Let $ABC$ be the triangle you want to construct, with $\angle A =90^\circ$.

Then you are given $AB+AC$ and $BC$.

Extend $BA$ past $A$ to $BB'$ by a length equal to $AC$, that is $AB'=AC$. Then, the triangle $ACB'$ is a right isosceles triangle.

This means that in the triangle $BB'C$ you know $BB'=AB+AC$, $BC$ and the angle $B'=45^\circ$.

This suggests how you can construct it: construct the triangle $BB'C$, and then construct the height from $C$. The leg of the height will be $A$.

Since you are constructing $BB'C$ by $SSA$, there should be two solutions for $C$.

Here is the actual construction:

Start by drawing an angle of $45^\circ$. Denote the vertex of the angle $B'$.

On one side pick a point $B$ so that $BB'=AC+AB$.
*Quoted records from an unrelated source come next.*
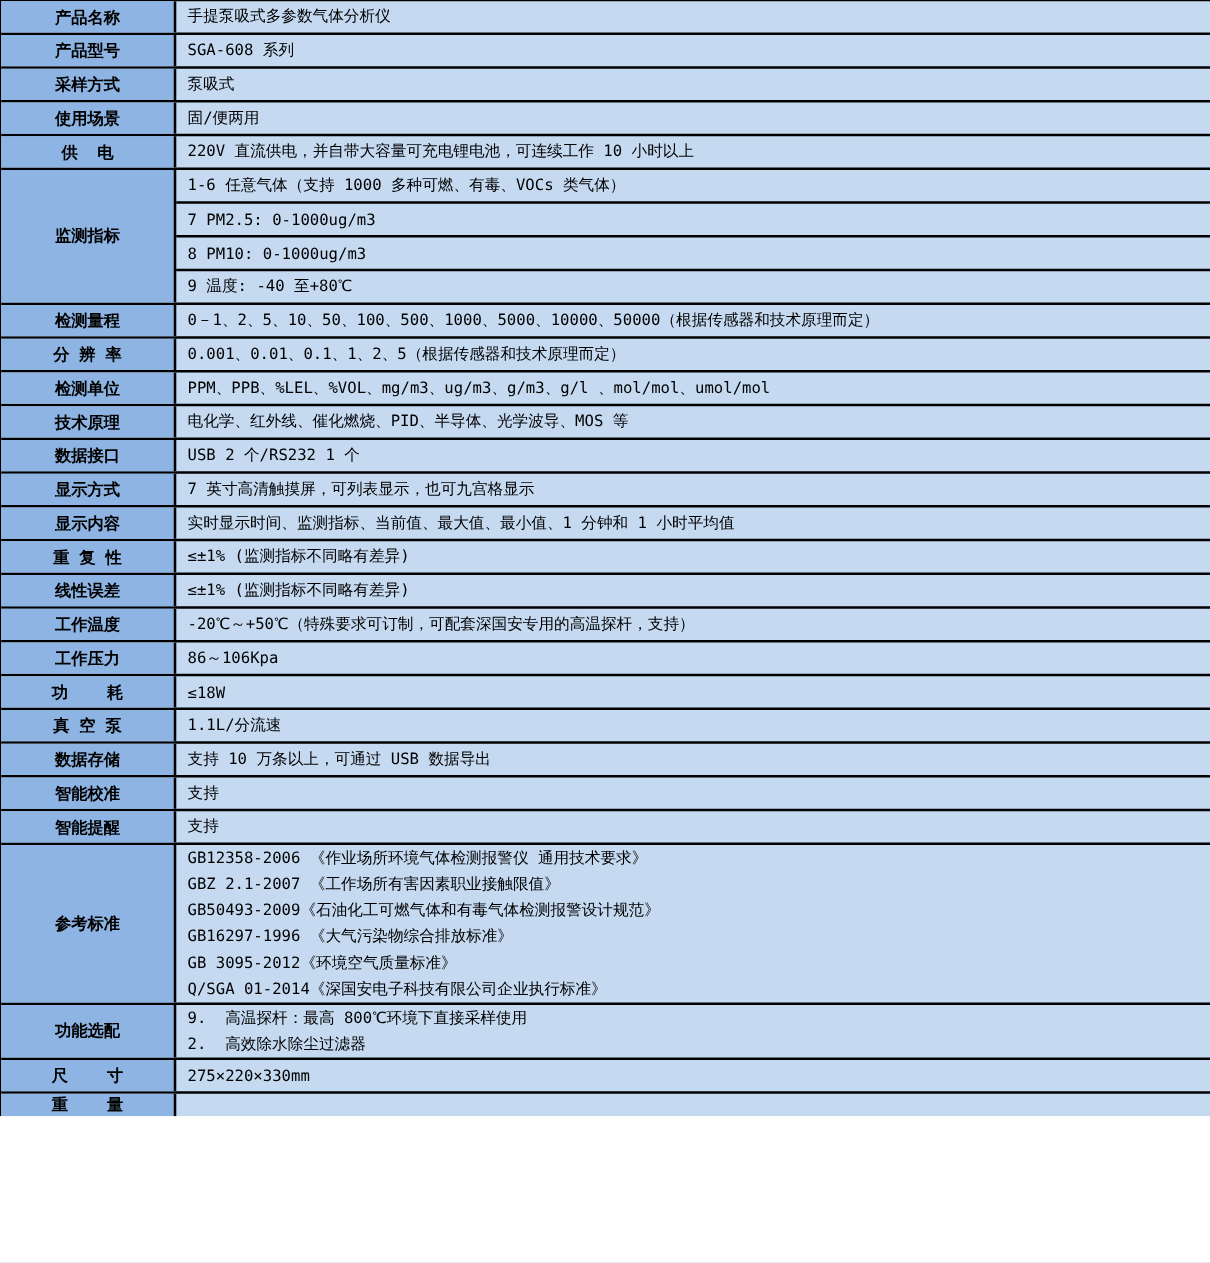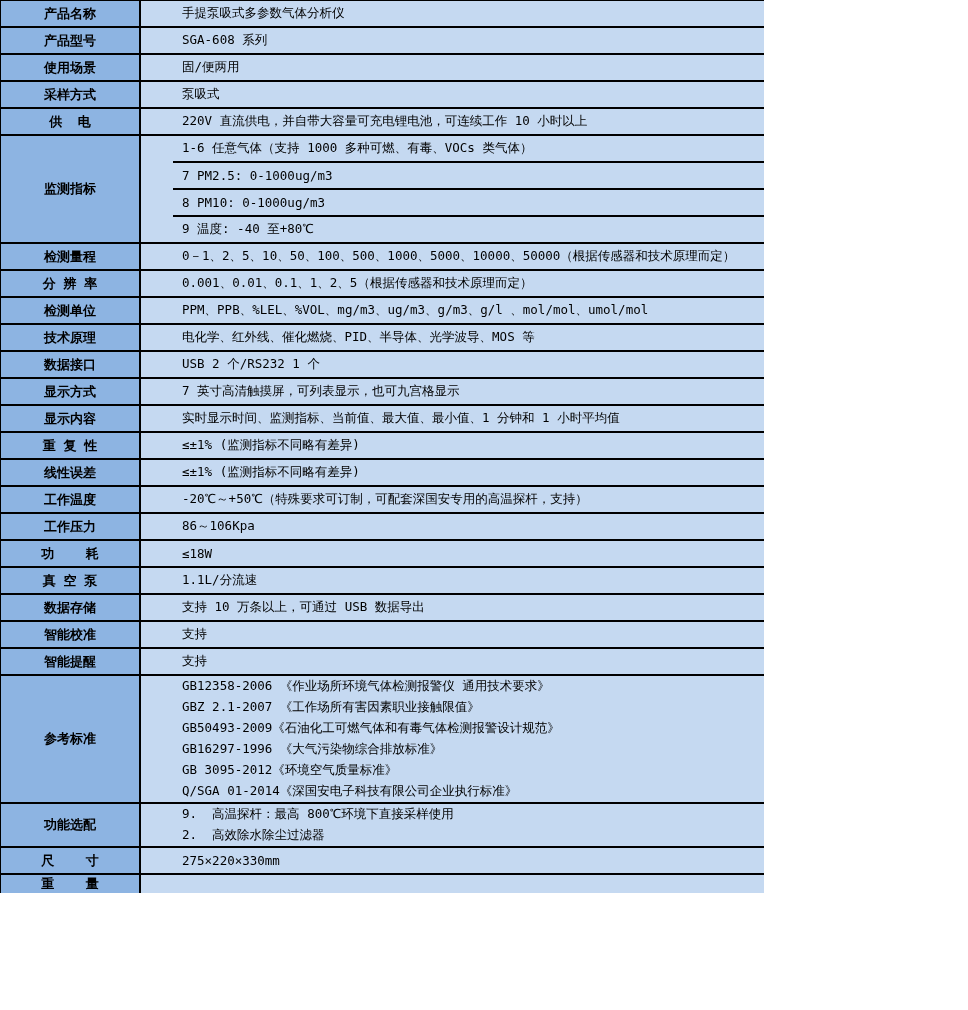--- a/index.html
+++ b/index.html
@@ -3,40 +3,40 @@
 <meta charset="utf-8">
 <style>
   :root{
     --label-bg:#8DB4E2;
     --value-bg:#C5D9F1;
     --border:#000000;
     --text:#000000;
   }
   html,body{margin:0;padding:0;background:#fff;}
   .spec-table{
-    width:764px;
+    width:968px;
     box-sizing:border-box;
     border-top:1px solid var(--border);
     border-left:1px solid var(--border);
     background:var(--value-bg);
     color:var(--text);
     font-family:"DejaVu Sans Mono","Liberation Mono",monospace;
   }
   .row{display:flex;align-items:stretch;border-bottom:2px solid var(--border);}
   .row:last-child{border-bottom:none;gap:24px;}
   .label-cell{
     flex:0 0 140px;
     box-sizing:border-box;
     background:var(--label-bg);
     border-right:2px solid var(--border);
     display:flex;align-items:center;justify-content:center;
     font-weight:bold;font-size:13px;
     white-space:pre;text-align:center;
   }
-  .value-cell{flex:1;display:flex;flex-direction:column;justify-content:flex-end;min-width:0;margin-left:32px;}
+  .value-cell{flex:1;display:flex;flex-direction:column;justify-content:flex-end;min-width:0;}
   .vline{
     min-height:25px;
     display:flex;align-items:center;
     padding-left:9px;padding-right:4px;
     white-space:pre;
     font-size:12.5px;
     overflow:hidden;
   }
   .sub .vline:not(:first-child){border-top:2px solid var(--border);}
   .compact .vline{min-height:21px;}
@@ -54,30 +54,30 @@
   </div>
 
   <div class="row">
     <div class="label-cell">产品型号</div>
     <div class="value-cell">
       <div class="vline">SGA-608 系列</div>
     </div>
   </div>
 
   <div class="row">
+    <div class="label-cell">采样方式</div>
+    <div class="value-cell">
+      <div class="vline">泵吸式</div>
+    </div>
+  </div>
+
+  <div class="row">
     <div class="label-cell">使用场景</div>
     <div class="value-cell">
       <div class="vline">固/便两用</div>
-    </div>
-  </div>
-
-  <div class="row">
-    <div class="label-cell">采样方式</div>
-    <div class="value-cell">
-      <div class="vline">泵吸式</div>
     </div>
   </div>
 
   <div class="row">
     <div class="label-cell">供  电</div>
     <div class="value-cell">
       <div class="vline">220V 直流供电，并自带大容量可充电锂电池，可连续工作 10 小时以上</div>
     </div>
   </div>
Next draw a circle of centre $B$ and radius $BC$. This will intersect the other ray of the angle in two points $C_1, C_2$. Pick the one which makes the angle $CBB'$ acute.

P.S. I always solve the problems the way i.m.s. did, I like more the algebraic approach, but since you mention that this is high school level you are probably looking for the geometric approach.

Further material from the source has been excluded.